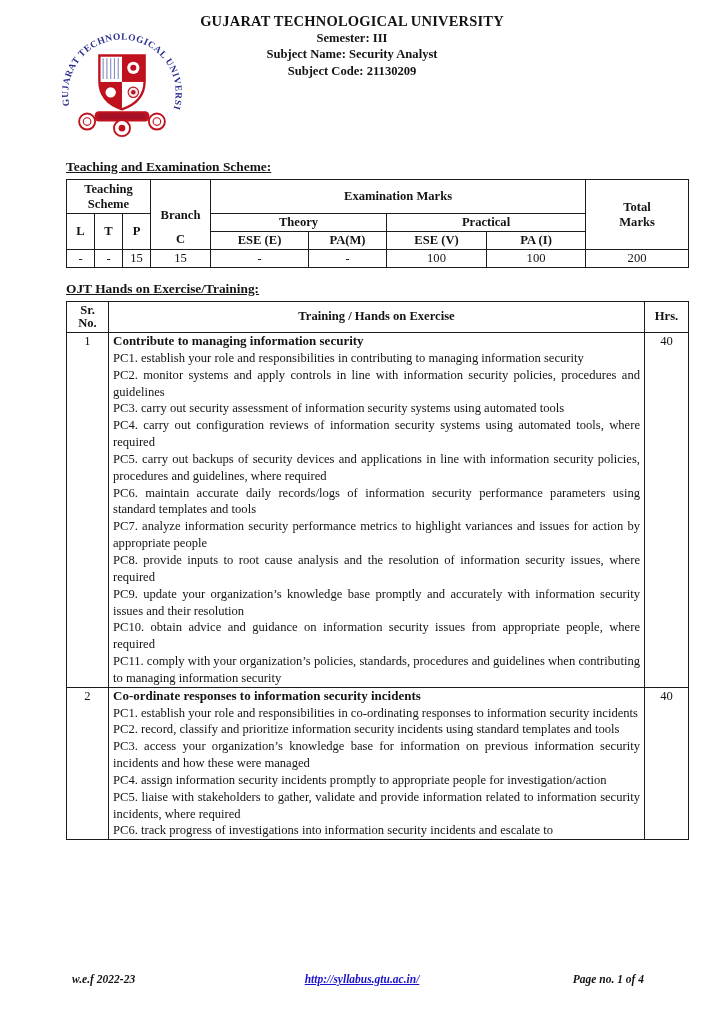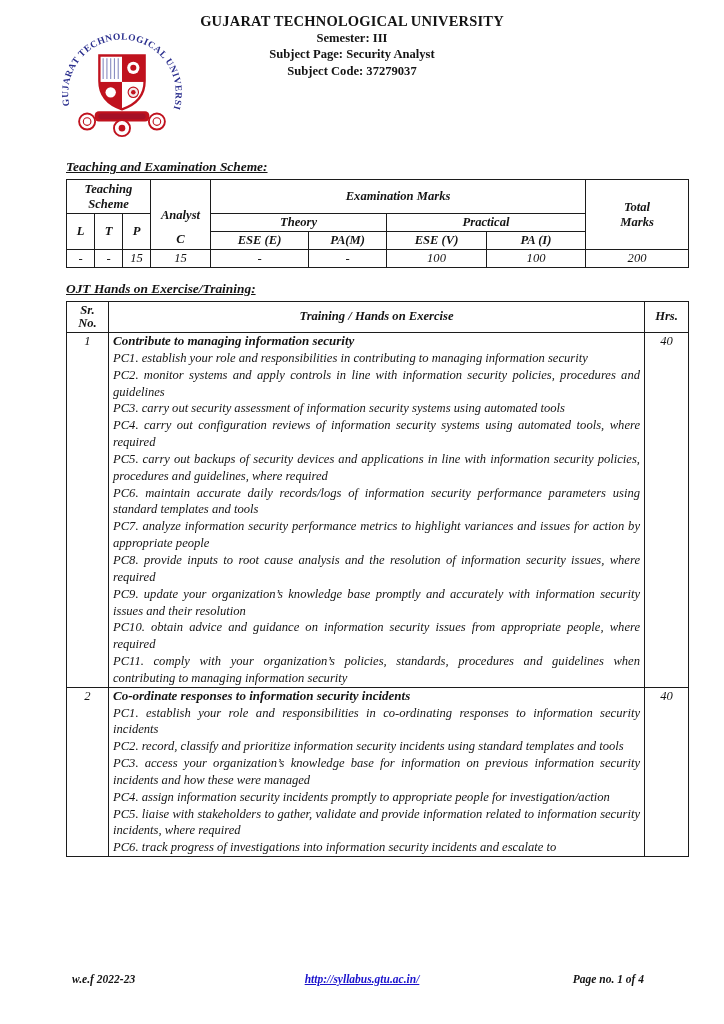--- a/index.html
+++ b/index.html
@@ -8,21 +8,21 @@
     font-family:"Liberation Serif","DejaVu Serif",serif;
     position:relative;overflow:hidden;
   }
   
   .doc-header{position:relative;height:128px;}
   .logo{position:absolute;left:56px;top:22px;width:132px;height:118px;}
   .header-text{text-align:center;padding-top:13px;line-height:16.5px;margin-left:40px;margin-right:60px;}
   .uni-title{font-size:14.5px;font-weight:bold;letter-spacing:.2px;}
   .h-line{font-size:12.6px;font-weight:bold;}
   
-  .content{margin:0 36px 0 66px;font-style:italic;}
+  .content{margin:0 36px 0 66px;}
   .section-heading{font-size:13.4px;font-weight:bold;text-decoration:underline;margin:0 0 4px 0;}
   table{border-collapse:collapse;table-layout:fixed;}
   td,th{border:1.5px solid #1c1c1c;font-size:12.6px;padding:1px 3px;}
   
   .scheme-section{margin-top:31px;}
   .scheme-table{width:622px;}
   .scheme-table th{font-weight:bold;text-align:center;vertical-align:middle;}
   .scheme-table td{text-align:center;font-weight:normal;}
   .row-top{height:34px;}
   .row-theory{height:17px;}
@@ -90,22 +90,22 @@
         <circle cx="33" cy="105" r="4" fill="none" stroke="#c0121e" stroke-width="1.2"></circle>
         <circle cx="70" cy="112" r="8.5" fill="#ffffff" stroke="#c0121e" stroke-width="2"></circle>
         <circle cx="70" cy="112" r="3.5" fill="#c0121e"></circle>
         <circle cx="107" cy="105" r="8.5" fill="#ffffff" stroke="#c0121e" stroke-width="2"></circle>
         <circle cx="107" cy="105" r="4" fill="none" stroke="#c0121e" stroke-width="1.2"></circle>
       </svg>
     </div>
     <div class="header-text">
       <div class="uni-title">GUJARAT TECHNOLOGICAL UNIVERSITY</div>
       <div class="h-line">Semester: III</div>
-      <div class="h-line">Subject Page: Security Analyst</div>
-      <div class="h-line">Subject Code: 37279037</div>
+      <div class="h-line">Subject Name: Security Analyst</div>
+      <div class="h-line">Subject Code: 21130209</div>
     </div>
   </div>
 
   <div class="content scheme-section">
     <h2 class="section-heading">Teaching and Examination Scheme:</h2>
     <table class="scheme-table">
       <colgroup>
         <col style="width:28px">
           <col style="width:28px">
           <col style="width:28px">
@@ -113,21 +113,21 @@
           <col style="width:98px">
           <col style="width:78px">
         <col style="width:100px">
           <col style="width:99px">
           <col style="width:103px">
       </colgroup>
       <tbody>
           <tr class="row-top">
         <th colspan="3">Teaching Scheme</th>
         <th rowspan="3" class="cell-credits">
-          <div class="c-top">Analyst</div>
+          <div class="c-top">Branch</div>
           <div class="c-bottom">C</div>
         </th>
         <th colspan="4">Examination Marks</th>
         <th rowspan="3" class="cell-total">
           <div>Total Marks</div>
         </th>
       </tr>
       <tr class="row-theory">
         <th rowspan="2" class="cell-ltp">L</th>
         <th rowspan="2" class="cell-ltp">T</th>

.....

§ Exercise
Every line of the listing that includes the word "Marks" forms the answer.

§ Written answer
         <th colspan="4">Examination Marks</th>
           <div>Total Marks</div>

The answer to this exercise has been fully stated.